Once the developer secures the land, a groundbreaking can be set and work at the site can begin, Ridenour said. However, the land can't be closed on until all the financing is secured, he said.
Ridenour said four banks are involved in the project, including two local banks, and two that are out-of-town. Four banks are involved because of the scope and size of the project and the amount of financing involved, he said.
Developer Burke Collins and Co. has been pursuing the project. The city has signed an agreement with a company he created, called Shops at McAlester, for the new highway retail center.
Plans call for a new retail shopping center as well as restaurants to be constructed at the site where the shopping center is planned, across the highway from Fourteenth Street in the currently empty lot adjacent to Steak 'n Shake. Smaller businesses in the projected area would revolve around anchor stores such as Hobby Lobby, T.J. Maxx, Ross and others.
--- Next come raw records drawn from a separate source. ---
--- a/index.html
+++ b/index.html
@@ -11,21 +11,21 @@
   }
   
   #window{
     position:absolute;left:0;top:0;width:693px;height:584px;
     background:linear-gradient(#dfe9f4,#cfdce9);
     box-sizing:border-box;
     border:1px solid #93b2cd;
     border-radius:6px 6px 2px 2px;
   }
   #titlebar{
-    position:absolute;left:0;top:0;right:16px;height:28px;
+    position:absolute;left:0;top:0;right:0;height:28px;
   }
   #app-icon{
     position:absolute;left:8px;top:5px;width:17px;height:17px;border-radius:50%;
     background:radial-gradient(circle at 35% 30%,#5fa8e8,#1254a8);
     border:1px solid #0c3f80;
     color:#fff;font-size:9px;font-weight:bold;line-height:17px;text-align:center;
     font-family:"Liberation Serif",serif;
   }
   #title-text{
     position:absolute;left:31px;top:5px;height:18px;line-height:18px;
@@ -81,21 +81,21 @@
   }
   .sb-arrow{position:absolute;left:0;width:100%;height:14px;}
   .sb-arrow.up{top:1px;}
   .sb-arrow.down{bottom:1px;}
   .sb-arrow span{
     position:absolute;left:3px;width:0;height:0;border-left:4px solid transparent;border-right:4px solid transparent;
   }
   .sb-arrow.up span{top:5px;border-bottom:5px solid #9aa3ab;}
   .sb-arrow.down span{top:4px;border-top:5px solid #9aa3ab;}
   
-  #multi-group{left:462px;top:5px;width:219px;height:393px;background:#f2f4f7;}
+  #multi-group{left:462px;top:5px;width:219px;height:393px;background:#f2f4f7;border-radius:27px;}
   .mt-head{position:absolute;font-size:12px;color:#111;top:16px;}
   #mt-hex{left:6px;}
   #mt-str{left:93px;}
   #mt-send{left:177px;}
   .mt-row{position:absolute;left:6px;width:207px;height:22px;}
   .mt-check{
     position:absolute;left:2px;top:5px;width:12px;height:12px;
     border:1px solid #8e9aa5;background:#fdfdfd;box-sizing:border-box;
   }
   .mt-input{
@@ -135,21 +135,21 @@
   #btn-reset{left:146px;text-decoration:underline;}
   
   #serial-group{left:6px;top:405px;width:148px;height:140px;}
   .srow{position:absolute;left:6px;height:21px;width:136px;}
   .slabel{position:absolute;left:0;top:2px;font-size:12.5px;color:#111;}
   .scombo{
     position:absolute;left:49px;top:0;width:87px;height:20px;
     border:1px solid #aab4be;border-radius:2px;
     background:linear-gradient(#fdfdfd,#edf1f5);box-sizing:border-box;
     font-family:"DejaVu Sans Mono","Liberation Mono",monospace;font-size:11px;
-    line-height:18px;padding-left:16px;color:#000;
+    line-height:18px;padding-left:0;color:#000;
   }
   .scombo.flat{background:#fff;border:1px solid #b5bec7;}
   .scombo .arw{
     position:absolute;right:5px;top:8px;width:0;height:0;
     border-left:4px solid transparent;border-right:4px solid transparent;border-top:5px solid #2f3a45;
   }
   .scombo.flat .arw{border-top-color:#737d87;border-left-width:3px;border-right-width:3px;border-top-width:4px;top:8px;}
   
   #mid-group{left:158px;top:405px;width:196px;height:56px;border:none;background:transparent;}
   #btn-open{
The agreement calls for the city of McAlester and Pittsburg County to allow Shops at McAlester, through a Tax Increment Financing, or TIF District, to receive the city's and county's portions of sales tax collections from businesses at the highway retail site for either five years or until $5.5 million is collected, whichever comes first. The city has supported the project in part because Collins has said up-front he will pay for constructing the buildings.
Earlier this year, Collins said he expected to have everything ready for a groundbreaking in July, but there were delays and that never materialized.
While Ridenour is hoping the financing closing papers are signed this week and the land closing procedures are quickly completed, he knows there's no guarantee of the timeline at this point.
"As we've seen, delays have occurred," he said. "I'm holding my breath until everything's done."